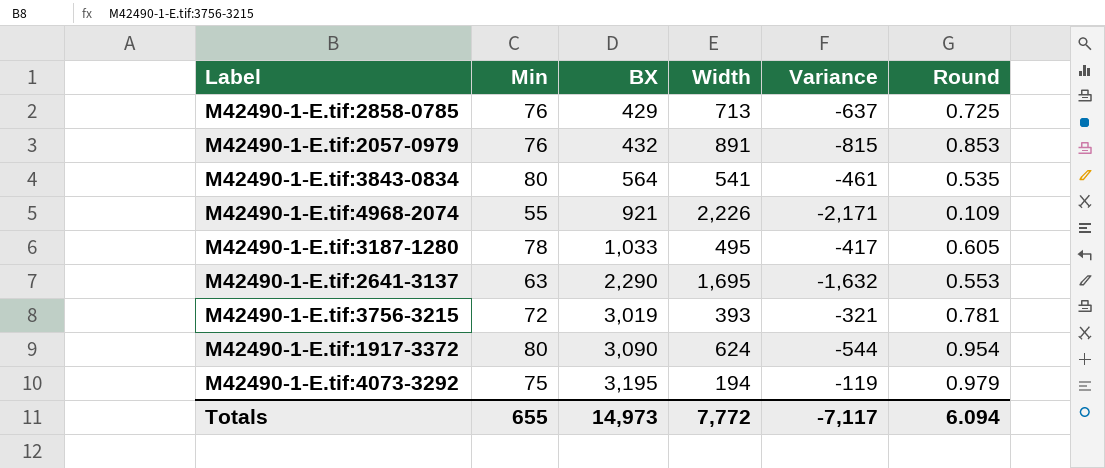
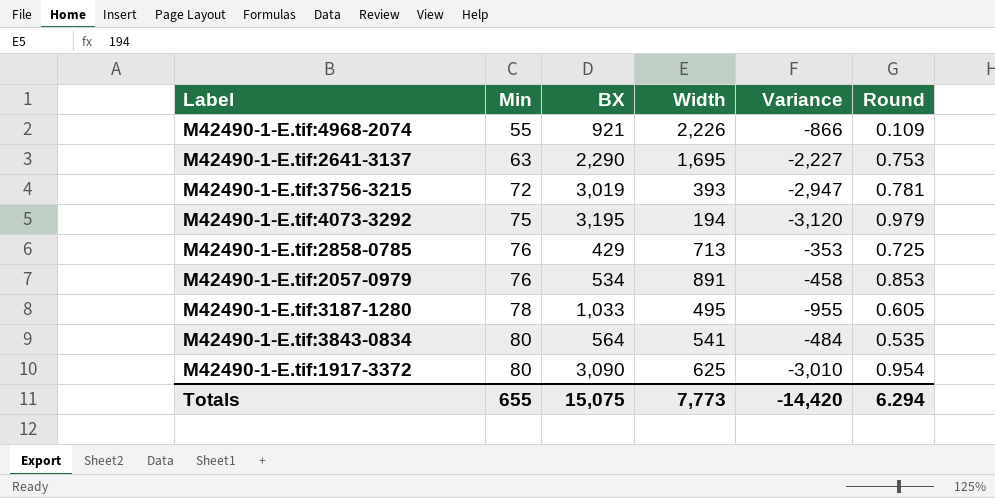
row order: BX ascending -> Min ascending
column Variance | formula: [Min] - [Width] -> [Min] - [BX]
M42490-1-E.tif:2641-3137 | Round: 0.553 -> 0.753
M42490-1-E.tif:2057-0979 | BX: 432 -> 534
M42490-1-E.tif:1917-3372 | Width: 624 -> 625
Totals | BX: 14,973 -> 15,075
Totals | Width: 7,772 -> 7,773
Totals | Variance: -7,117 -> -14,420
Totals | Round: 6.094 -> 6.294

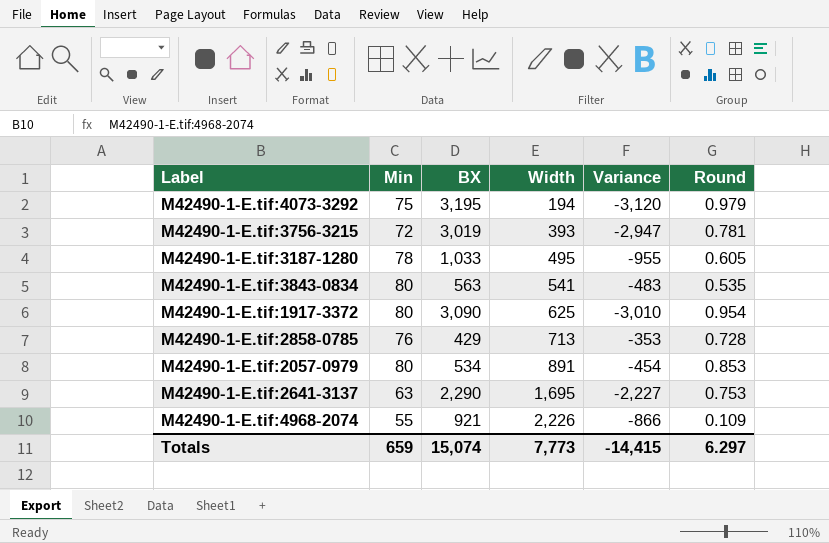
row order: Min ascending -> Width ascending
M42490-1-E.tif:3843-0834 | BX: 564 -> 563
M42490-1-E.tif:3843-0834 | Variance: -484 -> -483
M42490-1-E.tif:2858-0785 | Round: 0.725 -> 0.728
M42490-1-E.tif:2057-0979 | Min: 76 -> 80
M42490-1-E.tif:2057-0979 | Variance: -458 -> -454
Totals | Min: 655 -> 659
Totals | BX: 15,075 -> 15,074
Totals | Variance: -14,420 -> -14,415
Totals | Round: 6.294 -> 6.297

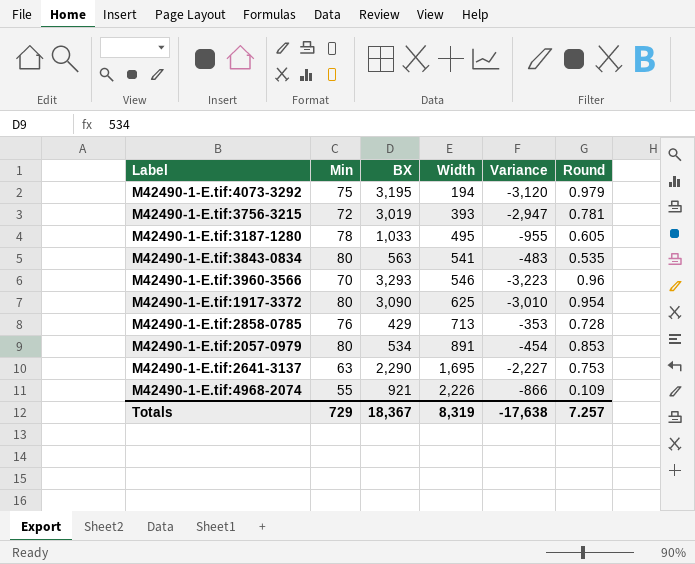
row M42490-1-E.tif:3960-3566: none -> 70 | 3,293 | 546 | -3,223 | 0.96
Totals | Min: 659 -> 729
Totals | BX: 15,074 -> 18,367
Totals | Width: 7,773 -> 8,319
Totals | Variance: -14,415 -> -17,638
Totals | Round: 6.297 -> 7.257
────────────────────
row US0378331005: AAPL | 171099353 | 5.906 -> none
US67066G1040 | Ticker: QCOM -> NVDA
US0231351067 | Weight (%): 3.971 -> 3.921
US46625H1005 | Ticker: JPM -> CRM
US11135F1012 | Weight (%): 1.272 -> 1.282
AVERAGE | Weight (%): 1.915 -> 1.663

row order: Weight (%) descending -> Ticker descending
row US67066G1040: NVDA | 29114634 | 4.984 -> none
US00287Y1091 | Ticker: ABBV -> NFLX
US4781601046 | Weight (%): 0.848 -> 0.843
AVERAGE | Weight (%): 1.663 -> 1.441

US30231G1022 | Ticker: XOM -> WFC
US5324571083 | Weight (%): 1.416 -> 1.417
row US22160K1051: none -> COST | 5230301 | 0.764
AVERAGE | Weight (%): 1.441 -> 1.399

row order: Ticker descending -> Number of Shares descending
────────────────────
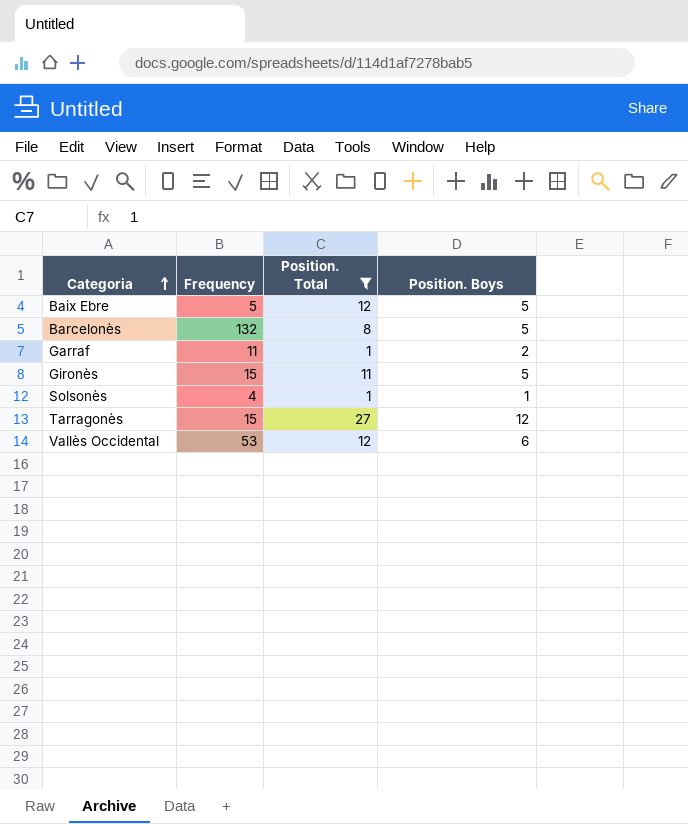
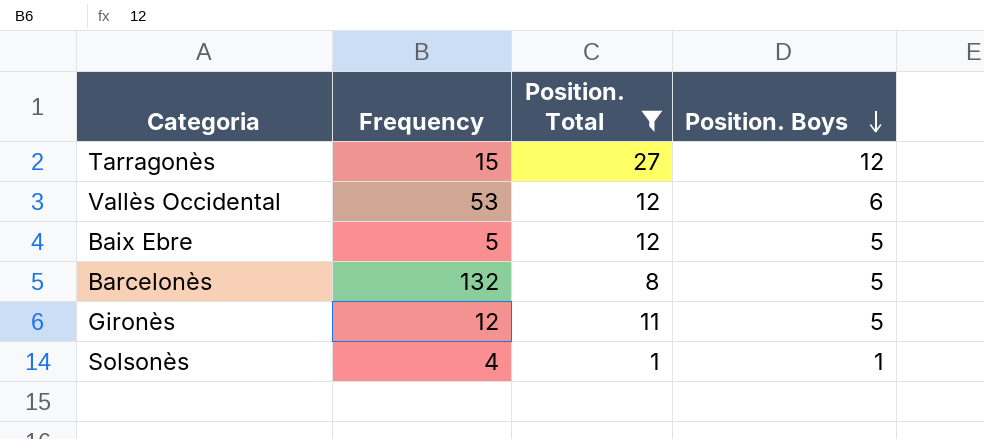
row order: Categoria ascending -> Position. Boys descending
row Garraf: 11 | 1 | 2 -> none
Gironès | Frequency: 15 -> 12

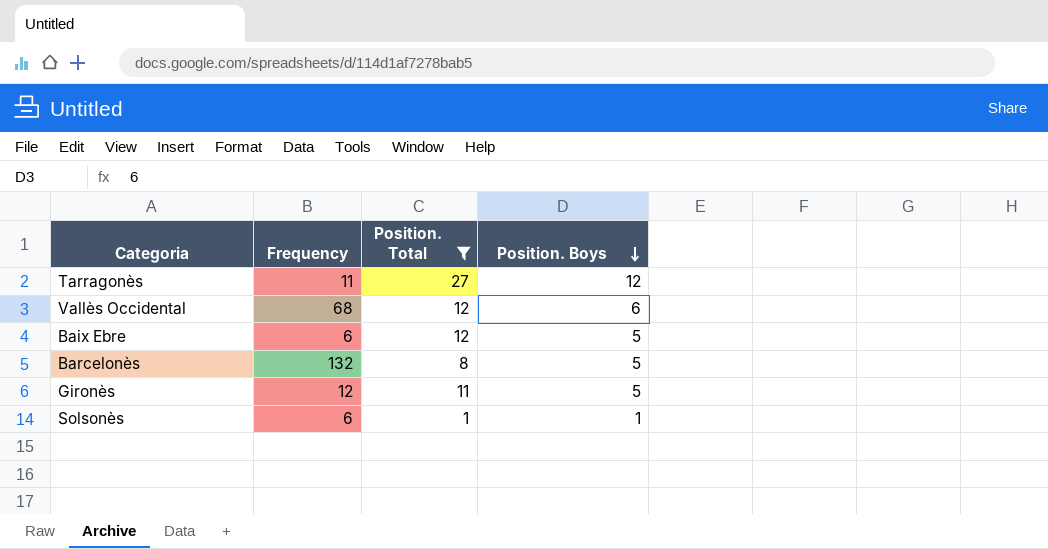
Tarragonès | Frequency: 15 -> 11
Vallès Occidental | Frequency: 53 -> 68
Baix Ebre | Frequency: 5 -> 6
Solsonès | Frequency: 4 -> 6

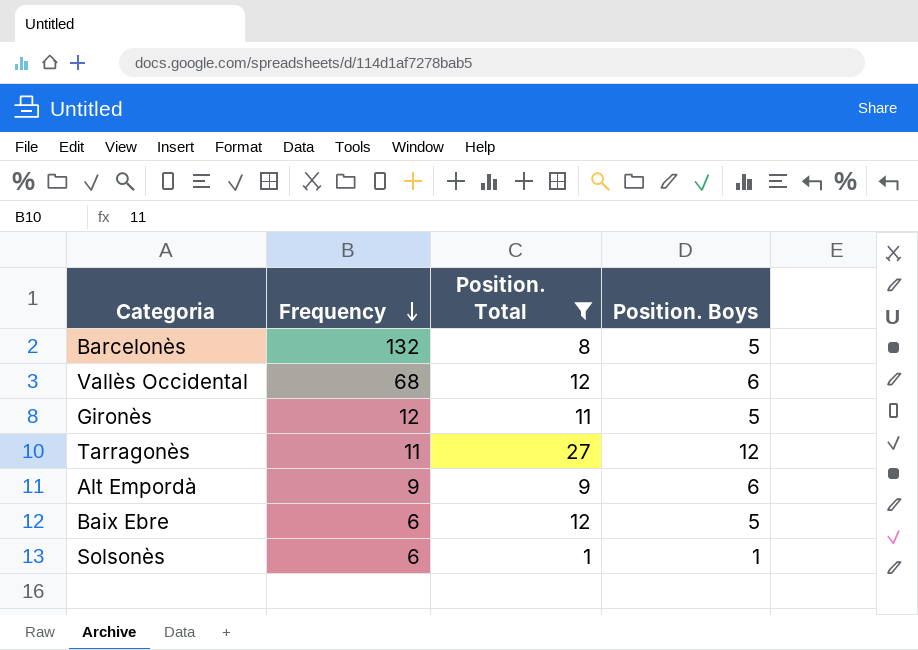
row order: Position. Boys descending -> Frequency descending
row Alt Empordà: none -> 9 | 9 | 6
────────────────────
**WHAT YOU HAVE TO DO**
In the data above, retype exactly and only the lines between the one holding "US67066G1040 | Ticker: QCOM -> NVDA" and the one holding "AVERAGE | Weight (%): 1.441 -> 1.399", inclusive.

**YOUR RESPONSE**
US67066G1040 | Ticker: QCOM -> NVDA
US0231351067 | Weight (%): 3.971 -> 3.921
US46625H1005 | Ticker: JPM -> CRM
US11135F1012 | Weight (%): 1.272 -> 1.282
AVERAGE | Weight (%): 1.915 -> 1.663

row order: Weight (%) descending -> Ticker descending
row US67066G1040: NVDA | 29114634 | 4.984 -> none
US00287Y1091 | Ticker: ABBV -> NFLX
US4781601046 | Weight (%): 0.848 -> 0.843
AVERAGE | Weight (%): 1.663 -> 1.441

US30231G1022 | Ticker: XOM -> WFC
US5324571083 | Weight (%): 1.416 -> 1.417
row US22160K1051: none -> COST | 5230301 | 0.764
AVERAGE | Weight (%): 1.441 -> 1.399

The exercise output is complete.